━━━━━ RECORDS SUPPLIED ━━━━━
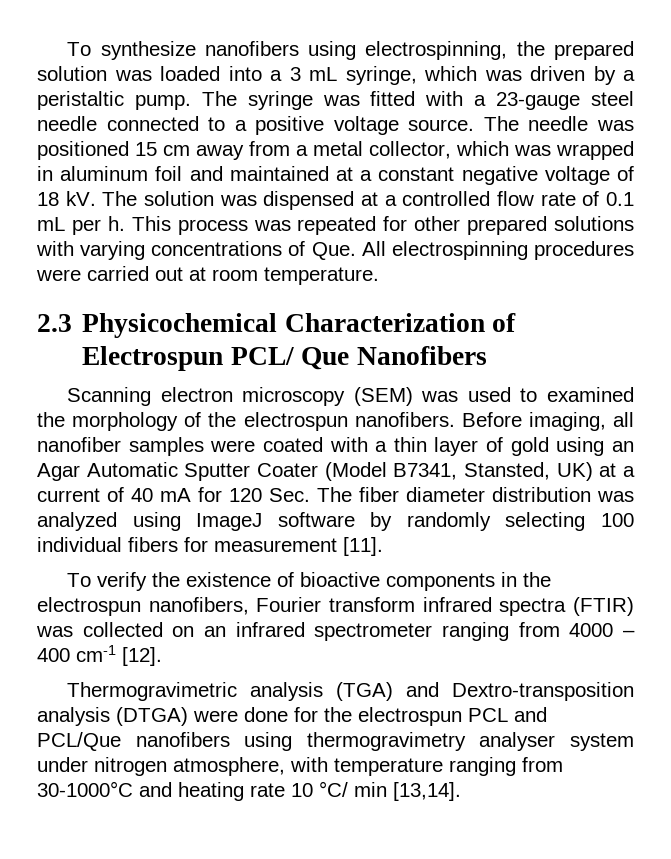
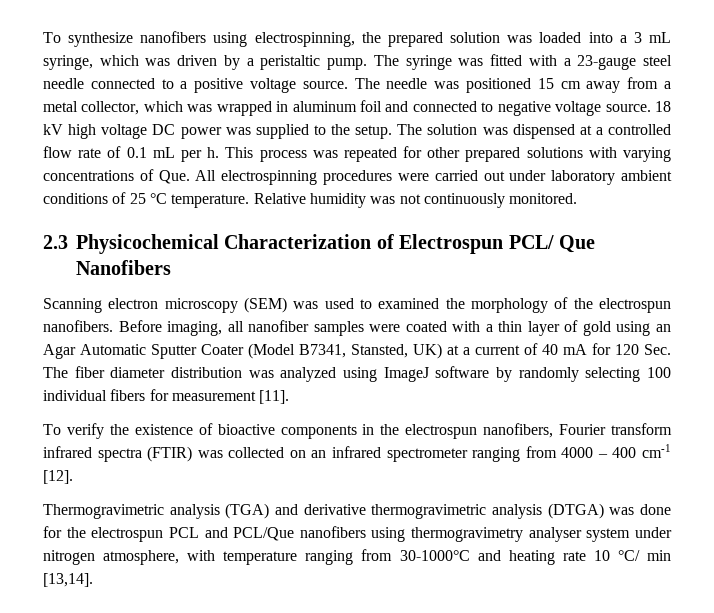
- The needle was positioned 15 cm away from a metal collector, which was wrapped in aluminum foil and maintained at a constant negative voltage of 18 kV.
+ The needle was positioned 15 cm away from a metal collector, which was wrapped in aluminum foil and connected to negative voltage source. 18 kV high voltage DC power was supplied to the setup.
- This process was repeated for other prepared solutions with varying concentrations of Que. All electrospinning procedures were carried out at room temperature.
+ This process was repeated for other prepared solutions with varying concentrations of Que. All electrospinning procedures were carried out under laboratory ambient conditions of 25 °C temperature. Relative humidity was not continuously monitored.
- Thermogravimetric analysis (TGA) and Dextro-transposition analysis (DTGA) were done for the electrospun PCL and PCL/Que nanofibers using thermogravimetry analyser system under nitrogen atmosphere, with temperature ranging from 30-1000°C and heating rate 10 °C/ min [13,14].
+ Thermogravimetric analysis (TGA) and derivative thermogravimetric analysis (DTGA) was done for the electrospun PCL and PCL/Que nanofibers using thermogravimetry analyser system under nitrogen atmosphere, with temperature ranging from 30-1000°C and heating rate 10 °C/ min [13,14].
━━━━━
━━━━━ RECORDS SUPPLIED ━━━━━
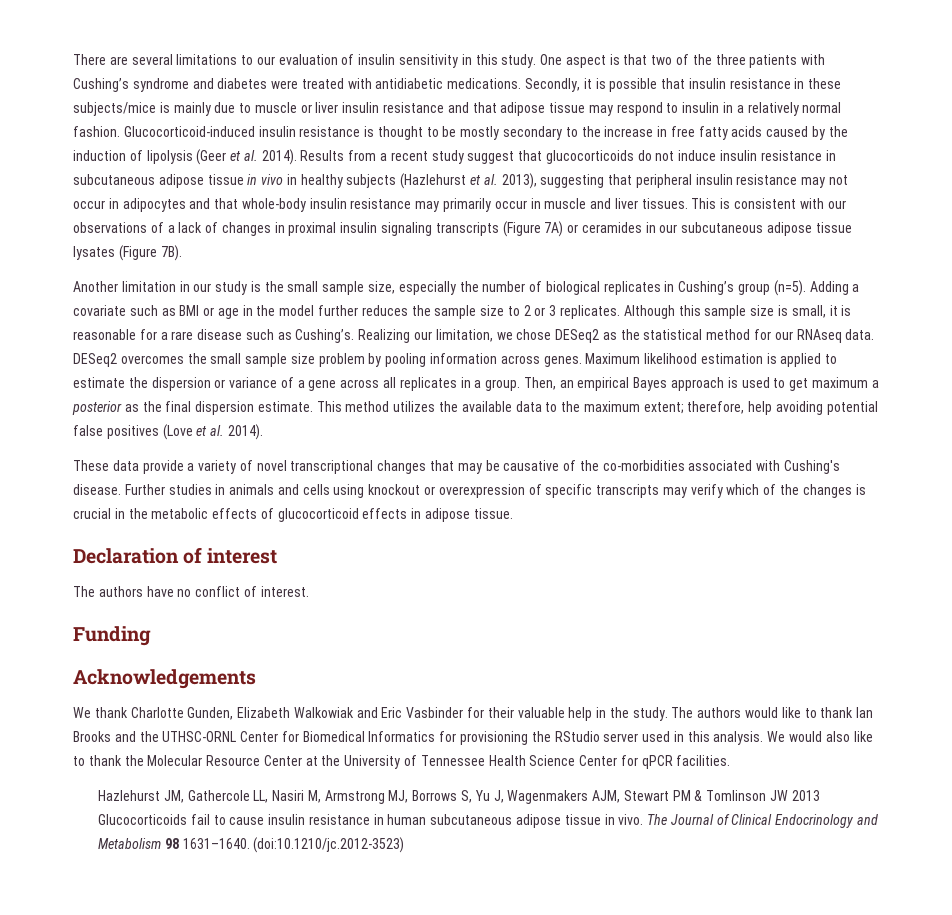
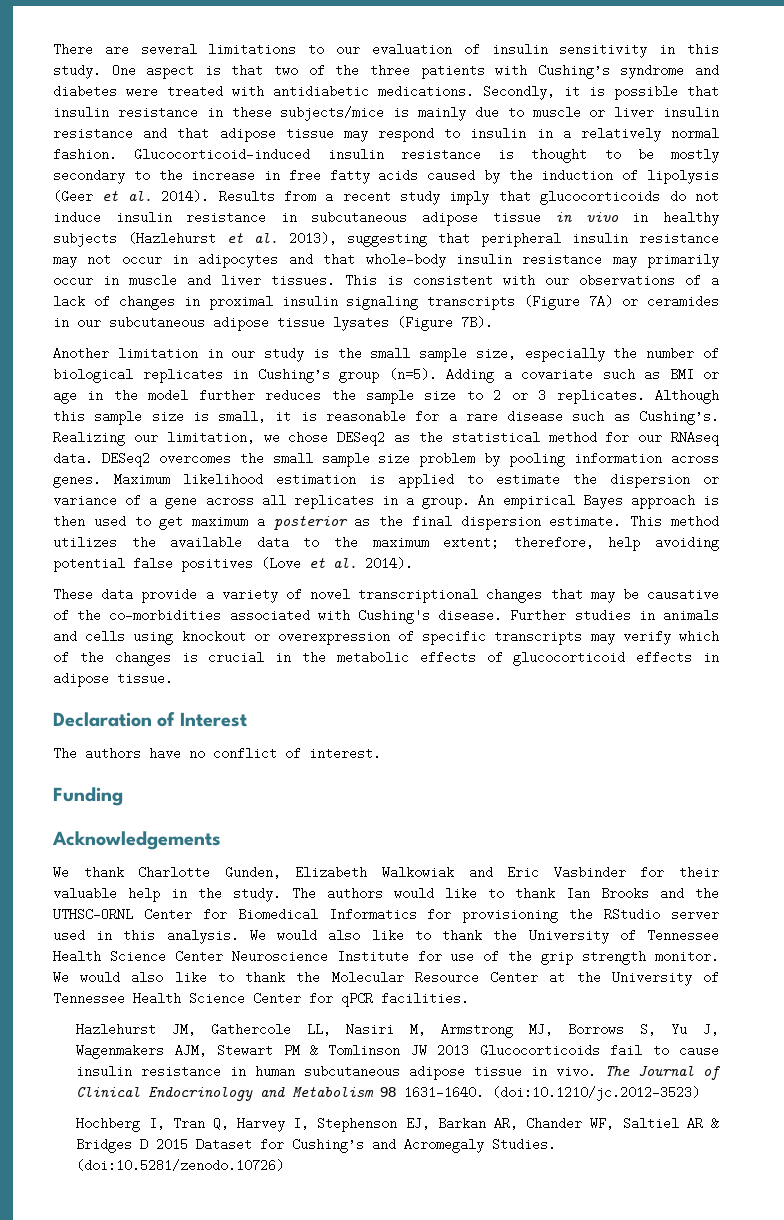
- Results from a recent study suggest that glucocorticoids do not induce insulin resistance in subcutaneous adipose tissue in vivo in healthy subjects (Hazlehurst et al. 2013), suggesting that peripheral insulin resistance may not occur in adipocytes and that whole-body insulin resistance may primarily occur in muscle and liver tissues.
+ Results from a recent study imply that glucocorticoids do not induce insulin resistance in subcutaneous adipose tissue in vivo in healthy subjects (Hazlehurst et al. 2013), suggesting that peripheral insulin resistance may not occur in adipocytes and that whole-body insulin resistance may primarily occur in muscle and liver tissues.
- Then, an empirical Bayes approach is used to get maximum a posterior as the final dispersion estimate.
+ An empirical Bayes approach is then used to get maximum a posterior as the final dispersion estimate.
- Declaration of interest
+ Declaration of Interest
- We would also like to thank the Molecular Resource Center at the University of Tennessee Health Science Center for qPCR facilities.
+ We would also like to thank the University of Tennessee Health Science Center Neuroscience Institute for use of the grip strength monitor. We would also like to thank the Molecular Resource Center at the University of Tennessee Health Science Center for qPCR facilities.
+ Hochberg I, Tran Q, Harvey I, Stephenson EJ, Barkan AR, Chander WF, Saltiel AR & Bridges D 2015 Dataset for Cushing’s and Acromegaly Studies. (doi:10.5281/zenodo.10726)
━━━━━
━━━━━ RECORDS SUPPLIED ━━━━━
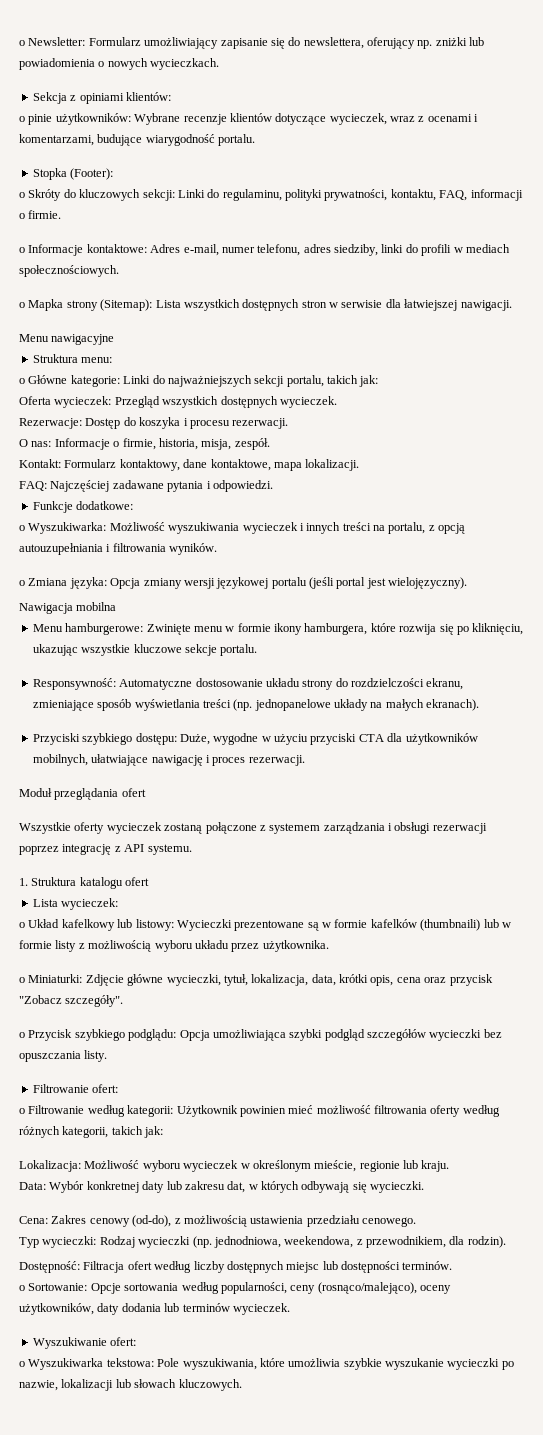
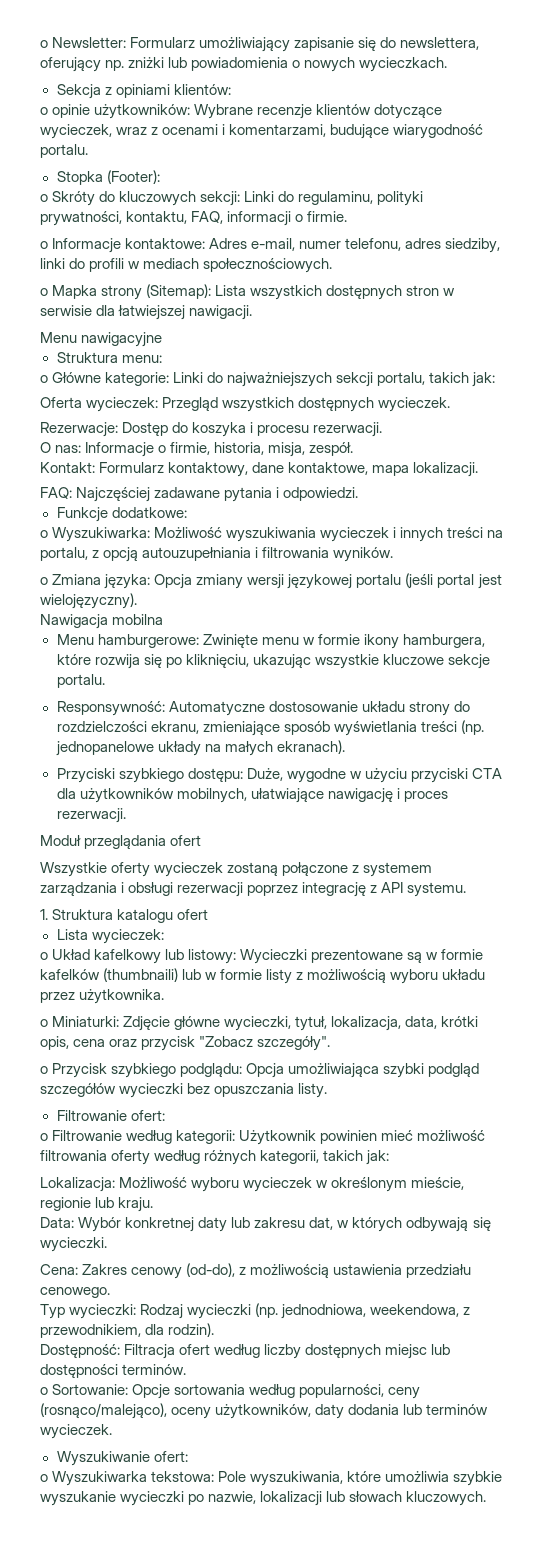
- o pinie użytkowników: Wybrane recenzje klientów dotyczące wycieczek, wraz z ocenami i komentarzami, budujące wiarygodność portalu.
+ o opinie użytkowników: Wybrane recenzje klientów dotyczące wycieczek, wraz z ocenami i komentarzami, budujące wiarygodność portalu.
━━━━━
> _TASK ITEM_: Print the lines above from the one with "- Declaration of interest" through the one with "- We would also", both included, exactly as written and nothing more.

> _SOLUTION TO THIS PROBLEM_:
- Declaration of interest
+ Declaration of Interest
- We would also like to thank the Molecular Resource Center at the University of Tennessee Health Science Center for qPCR facilities.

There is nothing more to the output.